# 31.  Magnetostatics II: Vector Potential, Field from Localized Currents, Scalar Potential

## Vector Potential

From the previous lecture the Maxwell equations for magnetostatics are:

$\begin{array}{c}\stackrel{\to }{\nabla }\cdot \stackrel{\to }{B}\left(\stackrel{\to }{r}\right)=0,\\ \stackrel{\to }{\nabla }×\stackrel{\to }{B}\left(\stackrel{\to }{r}\right)={\mu }_{0}\stackrel{\to }{j}\left(\stackrel{\to }{r}\right).\end{array}$

Putting these into Helmholtz’ equation for $\stackrel{\to }{B}\left(\stackrel{\to }{r}\right)$ gives

$\stackrel{\to }{B}\left(\stackrel{\to }{r}\right)=\stackrel{\to }{\nabla }×\frac{{\mu }_{0}}{4\pi }\int {d}^{3}{r}^{\prime }\frac{\stackrel{\to }{j}\left({\stackrel{\to }{r}}^{\prime }\right)}{\left|\stackrel{\to }{r}-{\stackrel{\to }{r}}^{\prime }\right|},$

expressing the magnetic field as the curl of a vector potential $\stackrel{\to }{A}\left(\stackrel{\to }{r}\right)$:

$\begin{array}{l}\stackrel{\to }{B}\left(\stackrel{\to }{r}\right)=\stackrel{\to }{\nabla }×\stackrel{\to }{A}\left(\stackrel{\to }{r}\right),\\ \stackrel{\to }{A}\left(\stackrel{\to }{r}\right)=\frac{{\mu }_{0}}{4\pi }\int {d}^{3}{r}^{\prime }\frac{\stackrel{\to }{j}\left({\stackrel{\to }{r}}^{\prime }\right)}{\left|\stackrel{\to }{r}-{\stackrel{\to }{r}}^{\prime }\right|}.\end{array}$

Notice that the dependence of this vector potential on the current distribution is exactly parallel to the dependence of the electrostatic (scalar) potential on the charge distribution:

$\phi \left(\stackrel{\to }{r}\right)=\frac{1}{4\pi {\epsilon }_{0}}\int {d}^{3}{r}^{\prime }\frac{\rho \left({\stackrel{\to }{r}}^{\prime }\right)}{\left|\stackrel{\to }{r}-{\stackrel{\to }{r}}^{\prime }\right|}.$

Note: This will all become clearer when we get to relativity: $\left(\phi ,\stackrel{\to }{A}\right)$ and $\left(\rho ,\stackrel{\to }{j}\right)$ both transform as 4-vectors under the Lorentz group.

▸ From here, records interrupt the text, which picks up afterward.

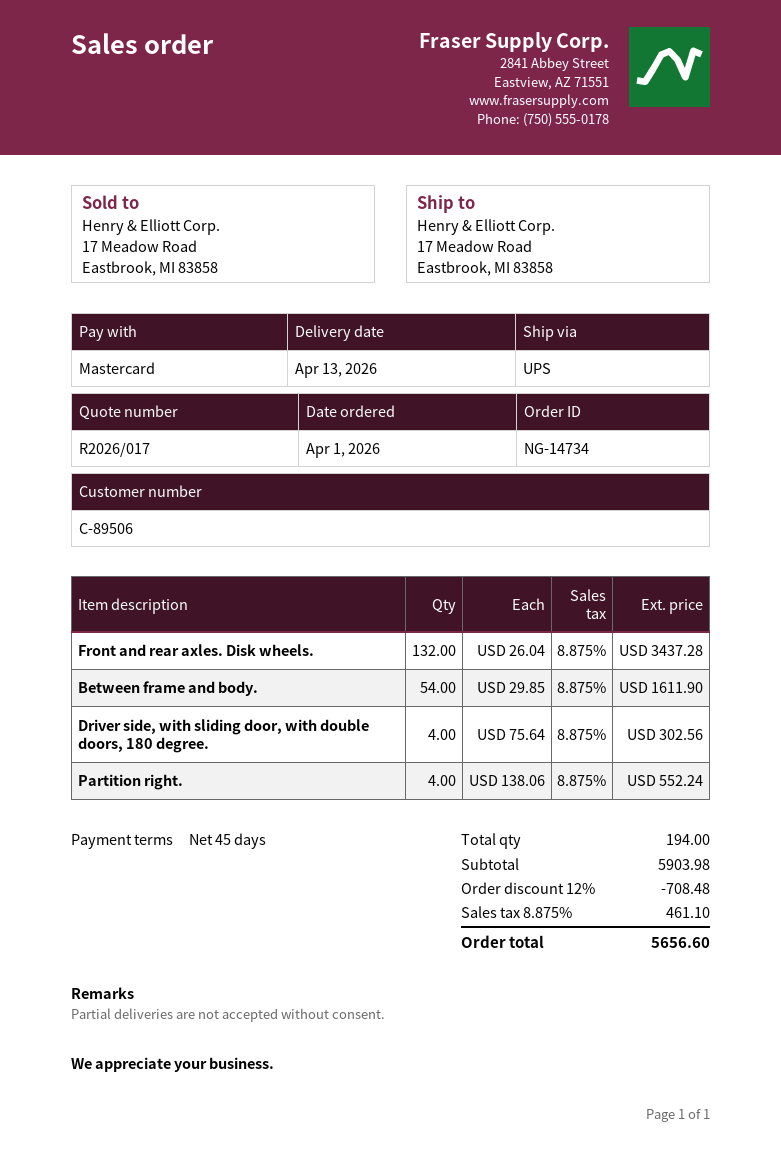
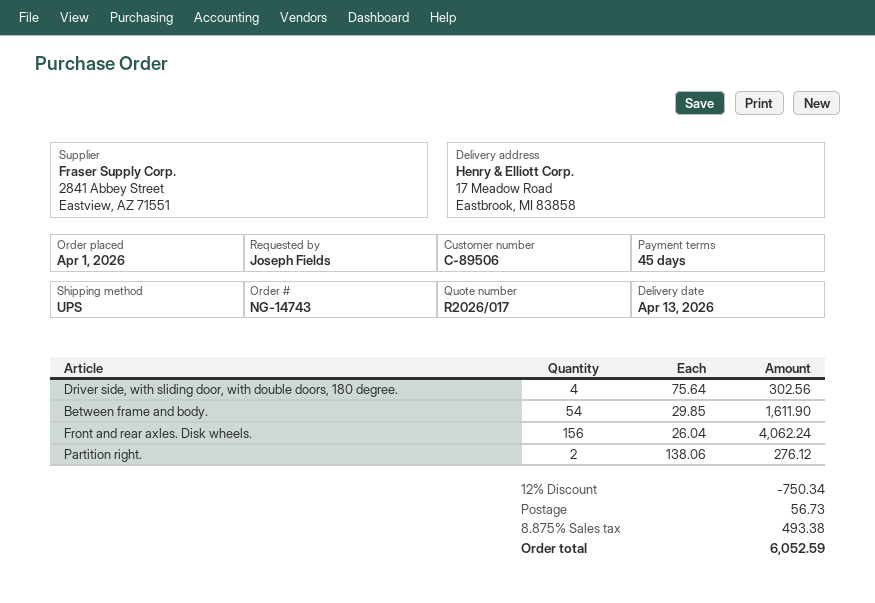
order number: NG-14734 -> NG-14743
Front and rear axles. Disk wheels.: 132 x 26.04 = 3437.28 -> 156 x 26.04 = 4062.24
Partition right.: 4 x 138.06 = 552.24 -> 2 x 138.06 = 276.12
discount: 12% = 708.48 -> 12% = 750.34
shipping: none -> 56.73
tax: 8.875% = 461.10 -> 8.875% = 493.38
total: 5656.60 -> 6052.59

## Magnetic Field of a Localized Current Distribution, Magnetic Moment

We’ll now consider the magnetic field generated by a steady current distribution confined to some region of space, and how it looks from some distance away. In other words, we’ll look at a multipole analysis of the magnetic field at a point $\stackrel{\to }{r}$ outside the region of current.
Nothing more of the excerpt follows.